Records supplied:
────────────────────────────────────────

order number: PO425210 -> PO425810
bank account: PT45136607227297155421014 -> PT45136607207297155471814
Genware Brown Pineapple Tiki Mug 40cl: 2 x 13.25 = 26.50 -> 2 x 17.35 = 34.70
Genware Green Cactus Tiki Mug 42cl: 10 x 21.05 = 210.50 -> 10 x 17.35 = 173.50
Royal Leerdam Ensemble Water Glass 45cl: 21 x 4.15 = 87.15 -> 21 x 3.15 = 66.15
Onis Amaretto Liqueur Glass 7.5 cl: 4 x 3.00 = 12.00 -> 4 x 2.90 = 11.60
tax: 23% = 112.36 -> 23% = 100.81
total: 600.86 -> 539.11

────────────────────────────────────────

Task to complete: Once the line containing "Genware Brown Pineapple" is found in the listing above, set down that line and every line after it, exactly.

Exercise output:
Genware Brown Pineapple Tiki Mug 40cl: 2 x 13.25 = 26.50 -> 2 x 17.35 = 34.70
Genware Green Cactus Tiki Mug 42cl: 10 x 21.05 = 210.50 -> 10 x 17.35 = 173.50
Royal Leerdam Ensemble Water Glass 45cl: 21 x 4.15 = 87.15 -> 21 x 3.15 = 66.15
Onis Amaretto Liqueur Glass 7.5 cl: 4 x 3.00 = 12.00 -> 4 x 2.90 = 11.60
tax: 23% = 112.36 -> 23% = 100.81
total: 600.86 -> 539.11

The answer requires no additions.